(Screenshot and code edit data)
■ ■ ■ ■ ■
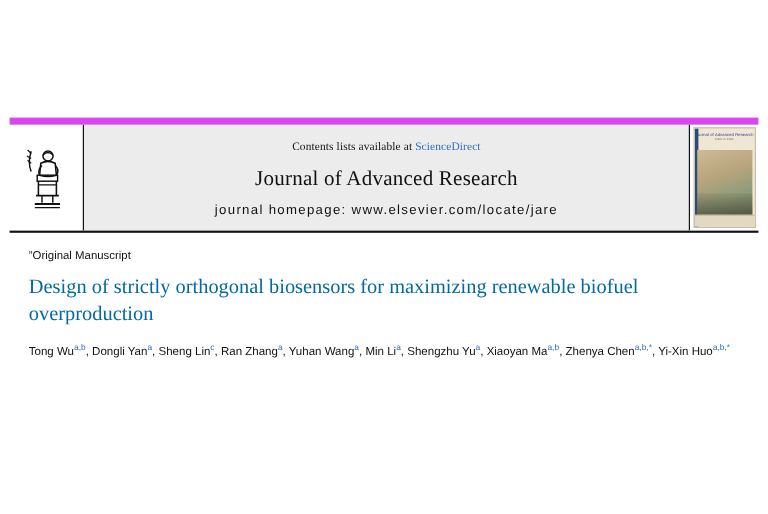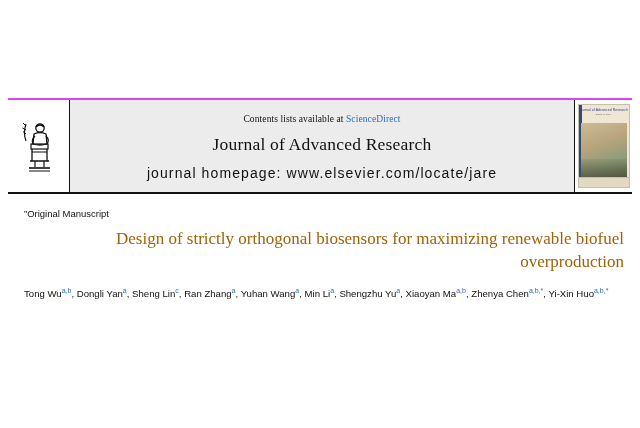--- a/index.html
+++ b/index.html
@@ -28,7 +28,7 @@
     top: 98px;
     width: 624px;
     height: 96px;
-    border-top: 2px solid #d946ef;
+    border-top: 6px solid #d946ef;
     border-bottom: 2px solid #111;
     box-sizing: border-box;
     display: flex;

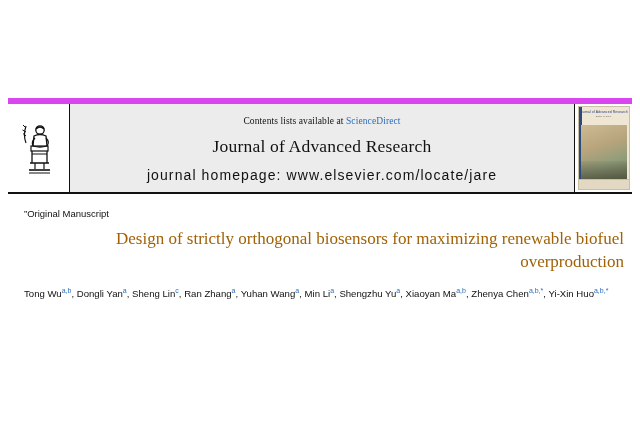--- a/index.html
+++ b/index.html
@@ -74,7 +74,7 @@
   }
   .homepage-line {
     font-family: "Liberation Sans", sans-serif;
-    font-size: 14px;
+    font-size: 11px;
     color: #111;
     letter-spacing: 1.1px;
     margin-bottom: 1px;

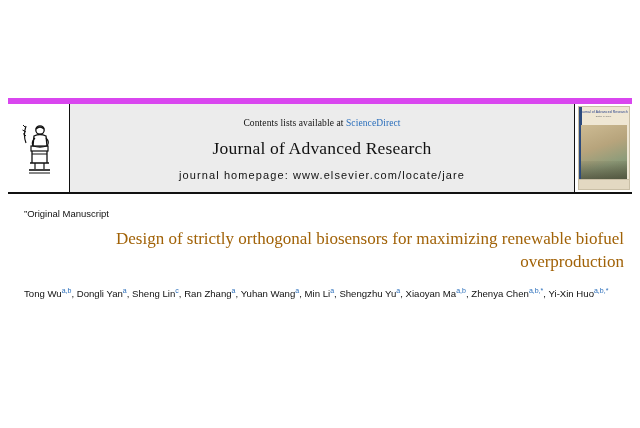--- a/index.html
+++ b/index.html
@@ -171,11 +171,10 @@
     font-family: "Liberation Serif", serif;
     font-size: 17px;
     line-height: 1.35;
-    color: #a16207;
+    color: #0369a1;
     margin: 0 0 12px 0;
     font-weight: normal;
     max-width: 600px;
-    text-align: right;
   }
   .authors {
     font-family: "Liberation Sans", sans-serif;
■ ■ ■ ■ ■
▸ WORK TO BE COMPLETED: Could you return all lines from the records that include the word "color"?

▸ RESULT OF THE EXERCISE:
     color: #111;
-    color: #a16207;
+    color: #0369a1;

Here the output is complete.